Se decía que Buda se iluminó bajo el árbol bodhi y luego fundó el Budismo.
El árbol bodhi registrado en las escrituras se convirtió en un símbolo de la iluminación. Incontables personas quisieron encontrarlo, pero todas fracasaron.
Sin embargo, había misteriosas hojas bodhi esparcidas por todo el mundo. Quien las consiguiera, lograría grandes cosas.
Se trataba de un tesoro extremadamente valioso que solo podía encontrarse con suerte. Ni siquiera el Palacio Sobre las Nubes lo tenía. Jiang Chen siempre se había preguntado qué efectos tenían las hojas bodhi.
Entonces había encontrado una y era capaz de ver la punta del iceberg.
La llamada hoja de la iluminación era en realidad un tesoro que podía potenciar el talento de una persona.
Fue precisamente gracias a la hoja bodhi que el guardia había conseguido combinar las siete técnicas de artes marciales en una sola.
Por supuesto. Un hombre con tanto talento no podía ser simplemente un guardia.
Jiang Chen pensó para sí mismo: «Debe de haber tenido una gran oportunidad. Si la Dinastía del Dragón no hubiera sido eliminada y le hubiera dado la oportunidad de desarrollarse más, sin duda sería un hombre sin igual».
Mientras exclamaba en su cabeza, guardó la hoja rápidamente.
—Gracias, mono. Jiang Chen tocó la cabeza del mono espiritual y le dio un melocotón.
El mono estaba muy contento. Saltó de arriba abajo durante un rato sujetando el melocotón antes de darle un mordisco.
—Eres tan voraz como Whitty —sonrió Jiang Chen. Se fue después de confirmar que no había más tesoros en la habitación, pero cuando estaba a mitad del pasadizo secreto, se encontró con que algunas personas estaban extrayendo los cristales de dragón de fuego en el exterior.
—Alguien se llevó la fuente de los cristales. Debe de haber sido Jiang Chen.
—Ese tipo sí que tiene habilidad. Sobrevivió al ataque del Hermano Long.
—Más que eso. También es lo bastante audaz como para buscar tesoros. El Hermano Long dijo que lo matará y hará pedazos su cadáver cuando lo vuelva a ver.

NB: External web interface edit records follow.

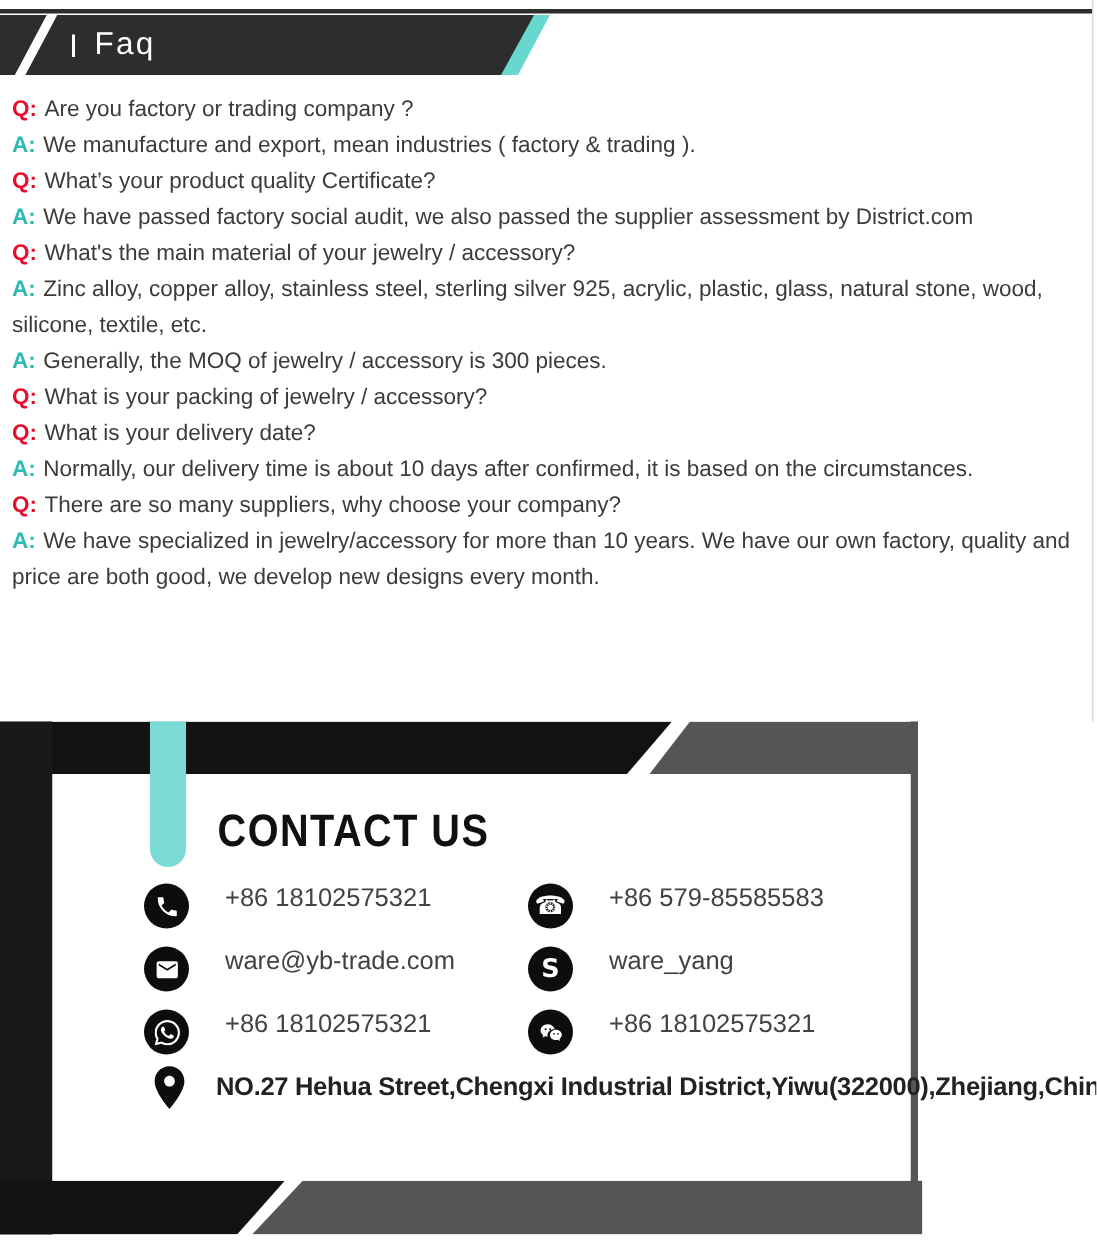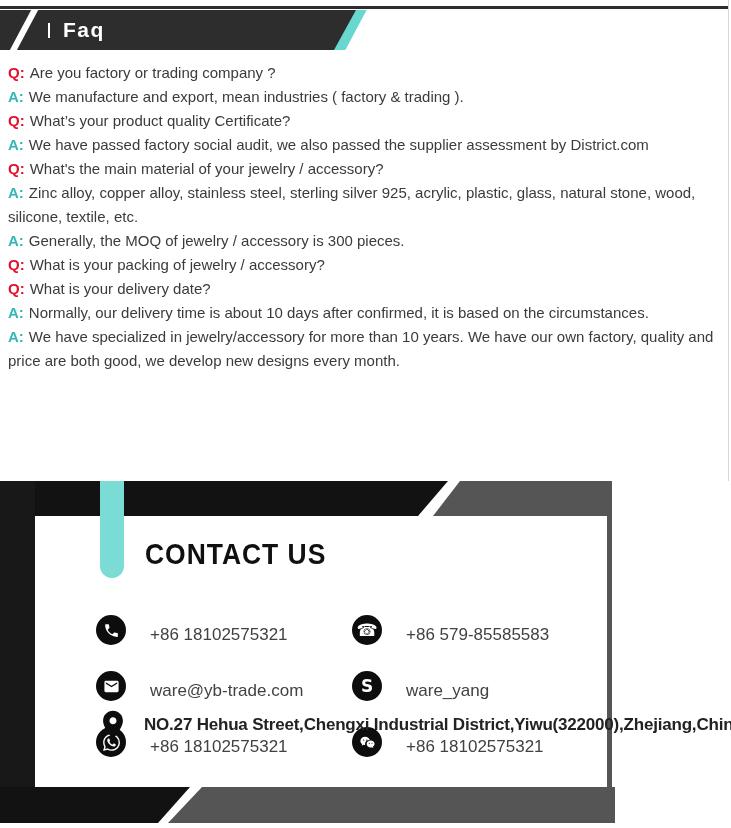--- a/index.html
+++ b/index.html
@@ -17,7 +17,7 @@
   .banner-slash{position:absolute;left:20px;top:-3px;width:7px;height:48px;background:#fff;
                 transform:skewX(-28deg);}
   .banner-tick{display:inline-block;width:2px;height:15px;background:#fff;margin-left:48px;}
-  .banner-title{color:#fff;font-size:21px;letter-spacing:1.5px;margin-left:13px;font-weight:700;}
+  .banner-title{color:#fff;font-size:21px;letter-spacing:1.5px;margin-left:13px;font-weight:400;}
 
   
   .faq-list{position:absolute;top:61px;left:8px;width:712px;}

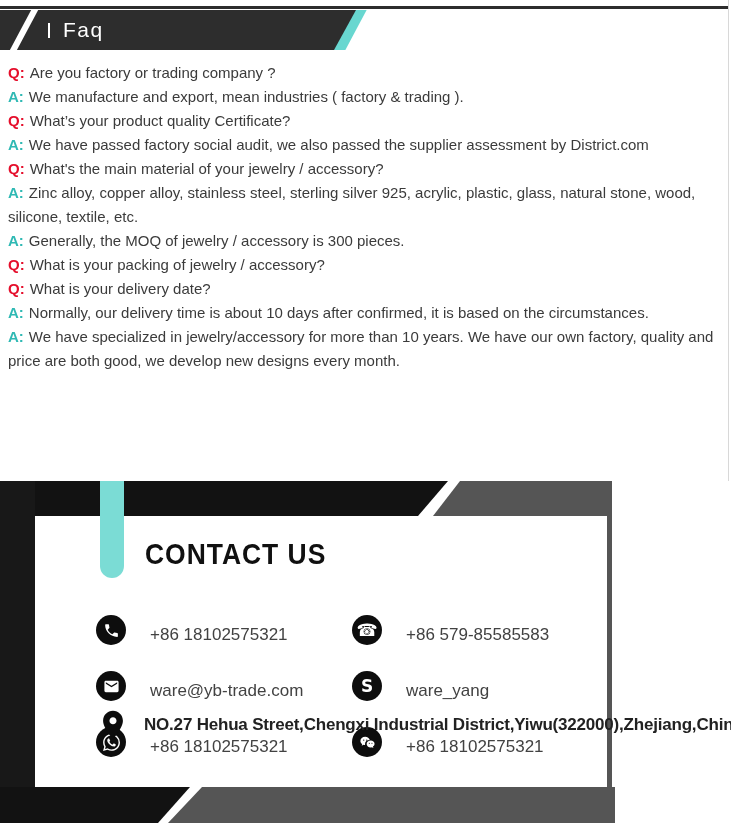--- a/index.html
+++ b/index.html
@@ -85,6 +85,7 @@
     <p class="qa"><span class="label q">Q:</span><span>What is your packing of jewelry / accessory?</span></p>
     <p class="qa"><span class="label q">Q:</span><span>What is your delivery date?</span></p>
     <p class="qa"><span class="label a">A:</span><span>Normally, our delivery time is about 10 days after confirmed, it is based on the circumstances.</span></p>
+    <p class="qa"><span class="label q">Q:</span><span>There are so many suppliers, why choose your company?</span></p>
     <p class="qa"><span class="label a">A:</span><span>We have specialized in jewelry/accessory for more than 10 years. We have our own factory, quality and price are both good, we develop new designs every month.</span></p>
   </div>
 

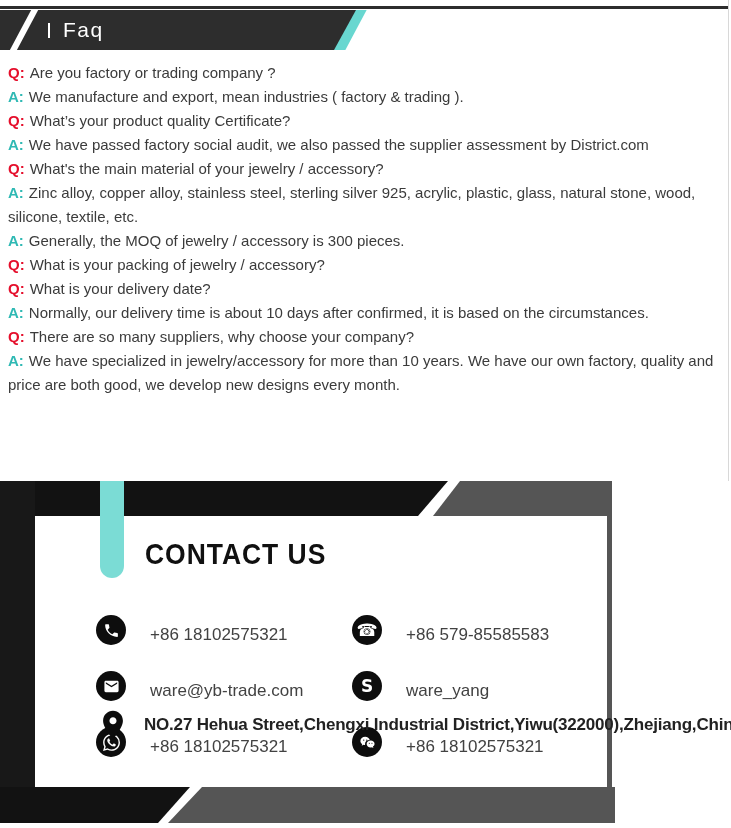--- a/index.html
+++ b/index.html
@@ -47,7 +47,7 @@
 
   .col-left{position:absolute;top:108px;left:96px;}
   .col-right{position:absolute;top:108px;left:352px;}
-  .contact-row{display:flex;align-items:flex-end;height:30px;margin-bottom:12px;margin-top:26px;}
+  .contact-row{display:flex;align-items:flex-start;height:30px;margin-bottom:12px;}
   .icon-circle{flex:0 0 30px;width:30px;height:30px;border-radius:50%;background:#0d0d0d;
                display:flex;align-items:center;justify-content:center;}
   .icon-circle svg{width:17px;height:17px;fill:#fff;}

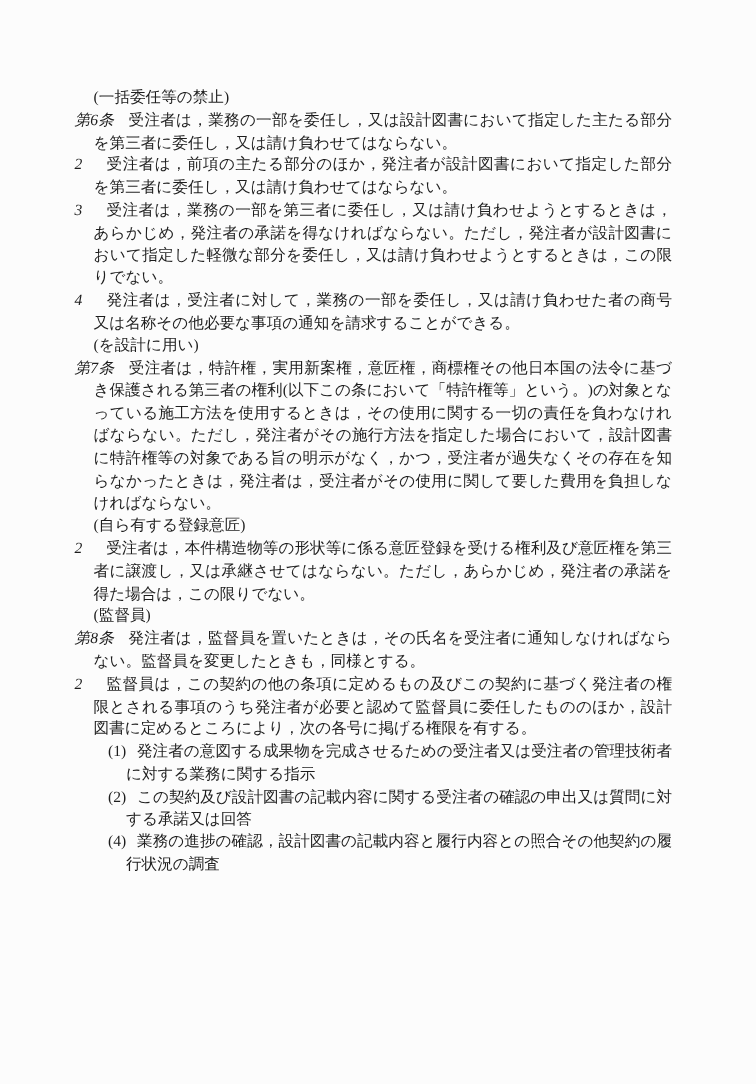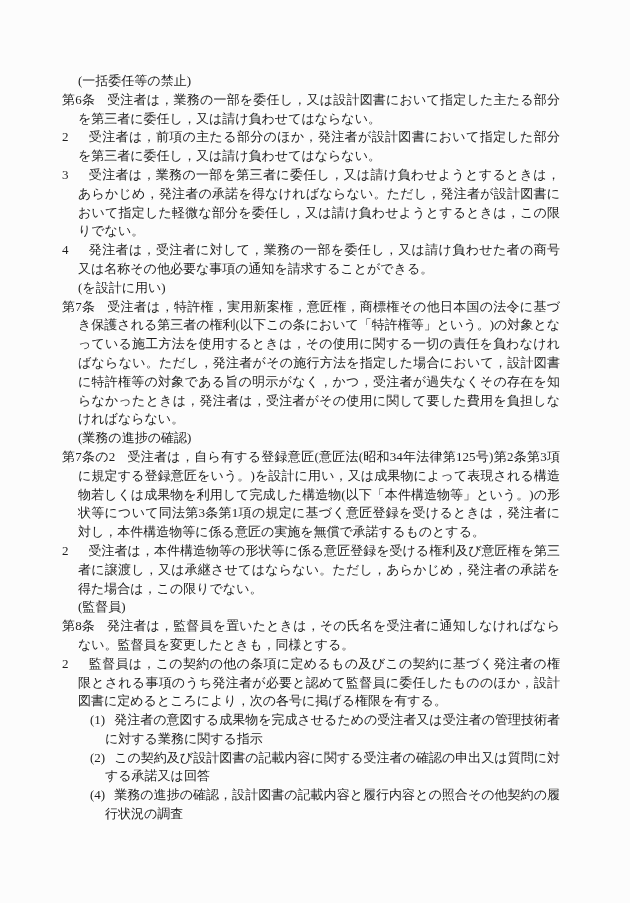--- a/index.html
+++ b/index.html
@@ -36,6 +36,7 @@
   }
   .para > .label {
     margin-right: 12px;
+    font-style: italic;
   }
   .para.num > .label {
     margin-right: 20px;

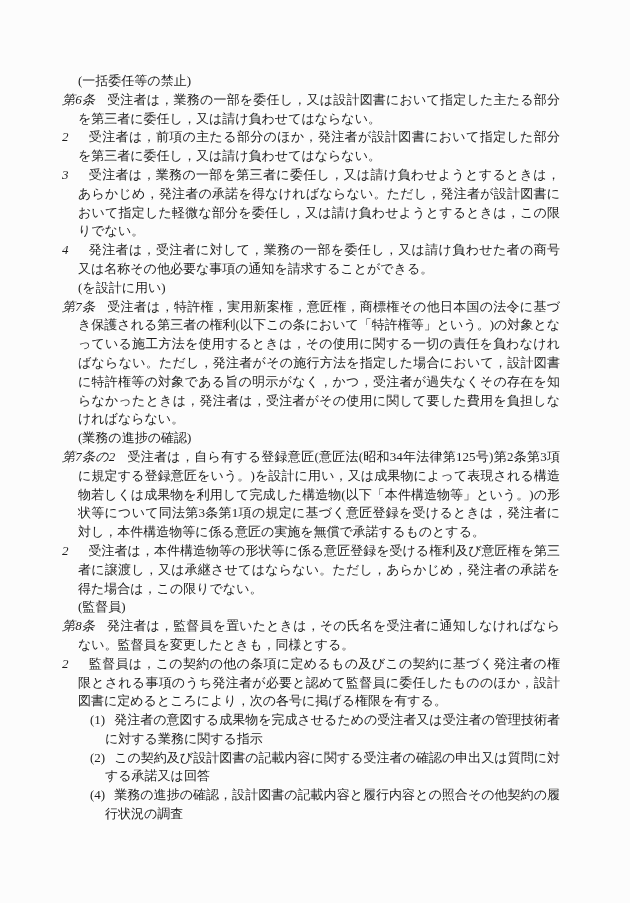--- a/index.html
+++ b/index.html
@@ -65,7 +65,7 @@
     <p class="heading">(を設計に用い)</p>
     <p class="para"><span class="label">第7条</span><span>受注者は，特許権，実用新案権，意匠権，商標権その他日本国の法令に基づき保護される第三者の権利(以下この条において「特許権等」という。)の対象となっている施工方法を使用するときは，その使用に関する一切の責任を負わなければならない。ただし，発注者がその施行方法を指定した場合において，設計図書に特許権等の対象である旨の明示がなく，かつ，受注者が過失なくその存在を知らなかったときは，発注者は，受注者がその使用に関して要した費用を負担しなければならない。</span></p>
 
-    <p class="heading">(業務の進捗の確認)</p>
+    <p class="heading">(自ら有する登録意匠)</p>
     <p class="para"><span class="label">第7条の2</span><span>受注者は，自ら有する登録意匠(意匠法(昭和34年法律第125号)第2条第3項に規定する登録意匠をいう。)を設計に用い，又は成果物によって表現される構造物若しくは成果物を利用して完成した構造物(以下「本件構造物等」という。)の形状等について同法第3条第1項の規定に基づく意匠登録を受けるときは，発注者に対し，本件構造物等に係る意匠の実施を無償で承諾するものとする。</span></p>
     <p class="para num"><span class="label">2</span><span>受注者は，本件構造物等の形状等に係る意匠登録を受ける権利及び意匠権を第三者に譲渡し，又は承継させてはならない。ただし，あらかじめ，発注者の承諾を得た場合は，この限りでない。</span></p>
 

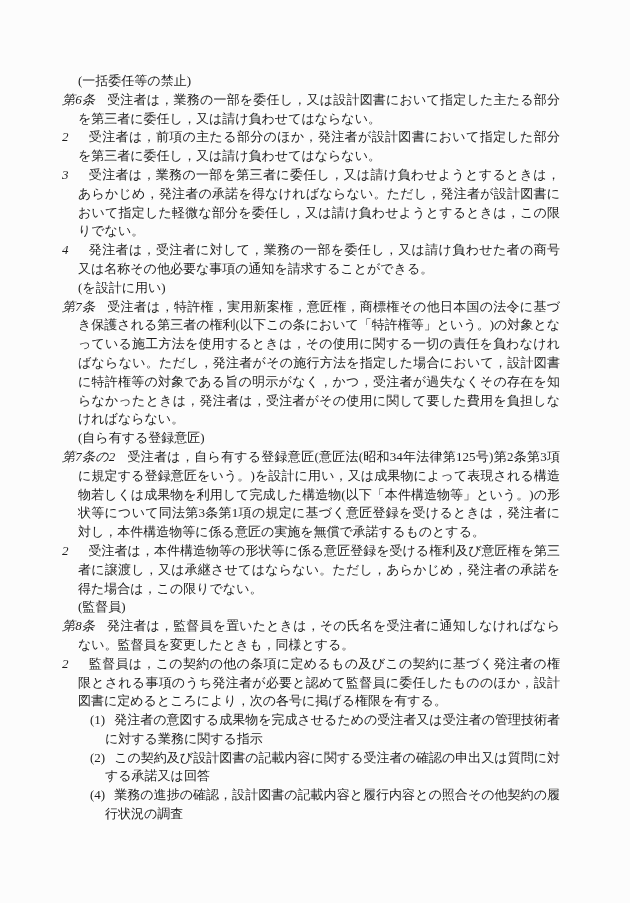--- a/index.html
+++ b/index.html
@@ -66,7 +66,6 @@
     <p class="para"><span class="label">第7条</span><span>受注者は，特許権，実用新案権，意匠権，商標権その他日本国の法令に基づき保護される第三者の権利(以下この条において「特許権等」という。)の対象となっている施工方法を使用するときは，その使用に関する一切の責任を負わなければならない。ただし，発注者がその施行方法を指定した場合において，設計図書に特許権等の対象である旨の明示がなく，かつ，受注者が過失なくその存在を知らなかったときは，発注者は，受注者がその使用に関して要した費用を負担しなければならない。</span></p>
 
     <p class="heading">(自ら有する登録意匠)</p>
-    <p class="para"><span class="label">第7条の2</span><span>受注者は，自ら有する登録意匠(意匠法(昭和34年法律第125号)第2条第3項に規定する登録意匠をいう。)を設計に用い，又は成果物によって表現される構造物若しくは成果物を利用して完成した構造物(以下「本件構造物等」という。)の形状等について同法第3条第1項の規定に基づく意匠登録を受けるときは，発注者に対し，本件構造物等に係る意匠の実施を無償で承諾するものとする。</span></p>
     <p class="para num"><span class="label">2</span><span>受注者は，本件構造物等の形状等に係る意匠登録を受ける権利及び意匠権を第三者に譲渡し，又は承継させてはならない。ただし，あらかじめ，発注者の承諾を得た場合は，この限りでない。</span></p>
 
     <p class="heading">(監督員)</p>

Los tipos de fuera eran de Los Murong. Jiang Chen se preguntó cómo Murong Long se creía con derecho a explotar los cristales de dragón de fuego de este lugar.
Además, Jiang Chen se había delatado en la prisión cuando habló. Murong Long debió de haber detectado su presencia.
Tenía muchas ganas de salir y darles una lección a esos tipos, pero abandonó la idea al pensar en el ataque de cuchillo de Murong Long.
Todavía me queda un largo camino para alcanzar a los tres mejores. Sé paciente.
Volvió a la habitación secreta y de repente tuvo una idea. Pensó para sí mismo: «Este lugar no solo es difícil de encontrar, sino que también está aislado de la conciencia sagrada. Tengo la hoja bodhi, así como la fuente de los cristales. No tengo por qué irme».
Así que empezó a desplegar una formación táctica de práctica. Tras terminarla, taponó la salida del pasadizo secreto con los libros de la habitación para que la ola de calor no se sintiera.
—Mono, vete. Si no, te cocerás.
El mono espiritual se fue de mala gana. Antes de irse, le extendió su pata peluda a Jiang Chen.
Jiang Chen le dio una fruta, pero no retiró la pata.
—Qué codicioso eres.
Al final, el mono se fue con un montón de frutas. Se tambaleaba y vacilaba al andar, pero las frutas no se cayeron.
Sonriendo con impotencia, Jiang Chen empezó a practicar.